= Work order =
Any images in the records should be skipped; transcribe the rest exactly.

= Version comparison data =

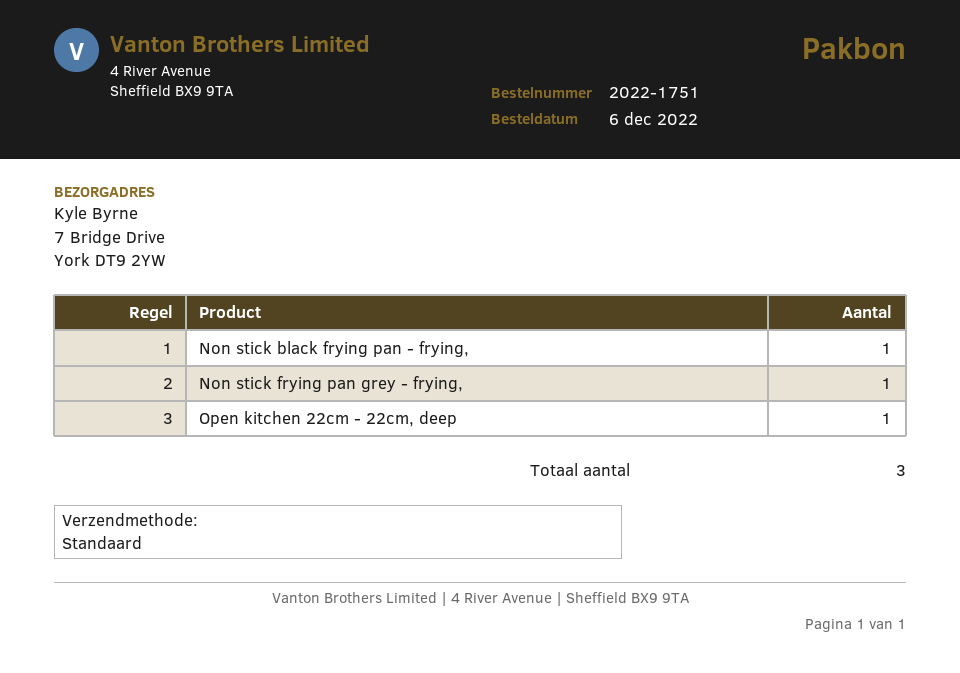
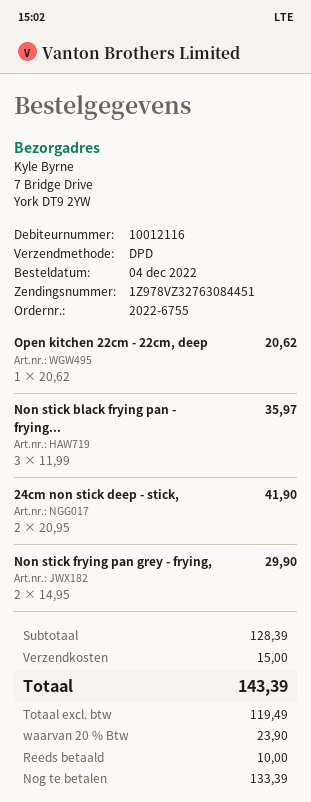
order number: 2022-1751 -> 2022-6755
order date: 2022-12-06 -> 2022-12-04
shipping method: standard -> DPD
Non stick black frying pan - frying,: 1 -> 3
Non stick frying pan grey - frying,: 1 -> 2
24cm non stick deep - stick,: none -> 2

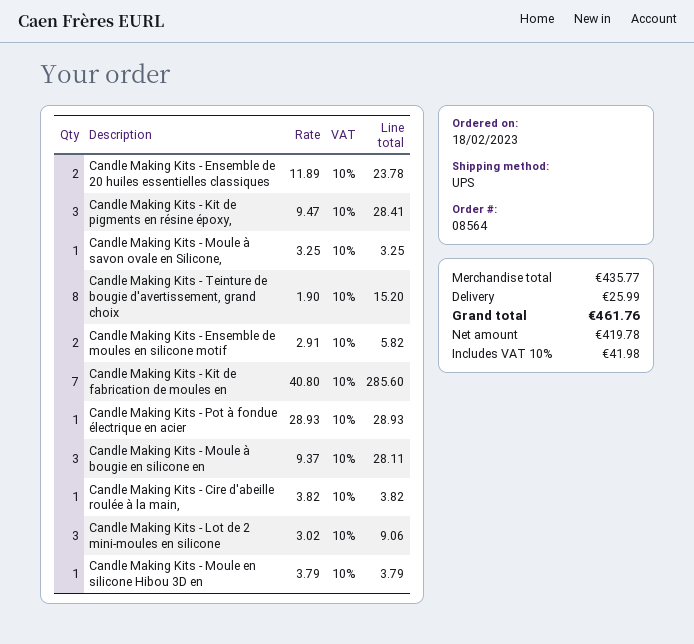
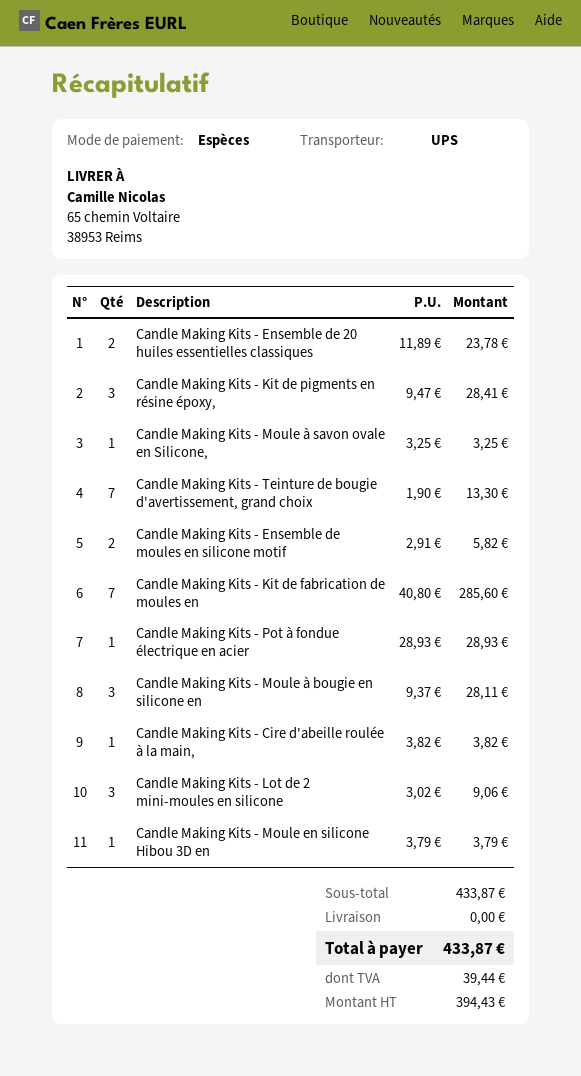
Candle Making Kits - Teinture de bougie d'avertissement, grand choix: 8 x 1.90 = 15.20 -> 7 x 1.90 = 13.30
subtotal: 435.77 -> 433.87
shipping: 25.99 -> 0.00
net: 419.78 -> 394.43
tax: 41.98 -> 39.44
total: 461.76 -> 433.87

= Output of the exercise =
order number: 2022-1751 -> 2022-6755
order date: 2022-12-06 -> 2022-12-04
shipping method: standard -> DPD
Non stick black frying pan - frying,: 1 -> 3
Non stick frying pan grey - frying,: 1 -> 2
24cm non stick deep - stick,: none -> 2

Candle Making Kits - Teinture de bougie d'avertissement, grand choix: 8 x 1.90 = 15.20 -> 7 x 1.90 = 13.30
subtotal: 435.77 -> 433.87
shipping: 25.99 -> 0.00
net: 419.78 -> 394.43
tax: 41.98 -> 39.44
total: 461.76 -> 433.87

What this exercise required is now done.